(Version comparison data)
- - -

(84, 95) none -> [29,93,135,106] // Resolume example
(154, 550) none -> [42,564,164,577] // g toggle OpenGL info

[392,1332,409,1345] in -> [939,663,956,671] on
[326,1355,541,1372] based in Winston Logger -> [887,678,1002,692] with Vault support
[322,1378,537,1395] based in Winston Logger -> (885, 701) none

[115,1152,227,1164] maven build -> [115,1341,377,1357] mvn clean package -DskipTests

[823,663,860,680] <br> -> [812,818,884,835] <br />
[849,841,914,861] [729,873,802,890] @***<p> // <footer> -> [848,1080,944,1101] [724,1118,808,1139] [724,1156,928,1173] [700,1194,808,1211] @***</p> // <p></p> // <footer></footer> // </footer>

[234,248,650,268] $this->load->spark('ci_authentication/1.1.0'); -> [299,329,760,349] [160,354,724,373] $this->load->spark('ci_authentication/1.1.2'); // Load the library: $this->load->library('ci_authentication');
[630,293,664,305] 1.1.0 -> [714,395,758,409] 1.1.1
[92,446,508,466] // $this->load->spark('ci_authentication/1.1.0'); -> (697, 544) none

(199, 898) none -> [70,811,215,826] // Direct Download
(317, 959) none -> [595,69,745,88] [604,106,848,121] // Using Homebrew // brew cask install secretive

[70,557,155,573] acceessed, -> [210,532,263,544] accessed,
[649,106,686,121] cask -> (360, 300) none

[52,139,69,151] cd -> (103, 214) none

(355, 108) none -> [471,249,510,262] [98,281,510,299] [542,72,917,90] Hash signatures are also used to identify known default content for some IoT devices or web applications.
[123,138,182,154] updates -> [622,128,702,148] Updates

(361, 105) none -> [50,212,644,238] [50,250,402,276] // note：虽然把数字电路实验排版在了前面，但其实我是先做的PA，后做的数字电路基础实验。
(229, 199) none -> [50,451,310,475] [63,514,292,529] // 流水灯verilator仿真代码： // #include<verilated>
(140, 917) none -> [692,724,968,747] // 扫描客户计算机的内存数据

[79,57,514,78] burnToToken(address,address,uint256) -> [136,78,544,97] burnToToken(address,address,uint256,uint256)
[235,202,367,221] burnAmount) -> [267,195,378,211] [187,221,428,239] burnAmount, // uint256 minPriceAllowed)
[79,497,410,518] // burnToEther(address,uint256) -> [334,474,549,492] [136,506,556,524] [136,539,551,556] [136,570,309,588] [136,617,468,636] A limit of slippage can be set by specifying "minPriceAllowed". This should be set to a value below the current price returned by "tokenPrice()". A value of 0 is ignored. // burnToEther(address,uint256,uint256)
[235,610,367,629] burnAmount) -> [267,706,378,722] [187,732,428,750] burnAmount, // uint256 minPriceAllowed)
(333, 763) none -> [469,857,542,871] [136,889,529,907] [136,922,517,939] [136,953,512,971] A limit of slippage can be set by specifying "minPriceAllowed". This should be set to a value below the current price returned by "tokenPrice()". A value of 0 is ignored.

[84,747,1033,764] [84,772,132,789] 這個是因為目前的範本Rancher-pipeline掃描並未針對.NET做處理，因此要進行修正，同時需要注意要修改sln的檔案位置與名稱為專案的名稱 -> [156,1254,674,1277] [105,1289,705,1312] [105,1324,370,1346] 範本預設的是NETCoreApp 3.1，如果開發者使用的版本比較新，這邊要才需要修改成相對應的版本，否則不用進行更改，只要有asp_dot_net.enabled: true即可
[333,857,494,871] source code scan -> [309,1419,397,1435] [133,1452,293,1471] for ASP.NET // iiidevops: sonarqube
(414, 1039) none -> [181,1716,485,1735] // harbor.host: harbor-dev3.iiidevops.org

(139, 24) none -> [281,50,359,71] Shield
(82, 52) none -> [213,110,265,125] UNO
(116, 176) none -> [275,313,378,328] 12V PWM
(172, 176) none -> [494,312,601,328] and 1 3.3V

- - -

- [YOUR ASSIGNMENT]: All lines from the one containing "(139, 24) none -> [281,50,359,71] Shield" through the last line of the data, both included, are to be retyped exactly, and no other line belongs in the answer.

- [EXPECTED ANSWER]:
(139, 24) none -> [281,50,359,71] Shield
(82, 52) none -> [213,110,265,125] UNO
(116, 176) none -> [275,313,378,328] 12V PWM
(172, 176) none -> [494,312,601,328] and 1 3.3V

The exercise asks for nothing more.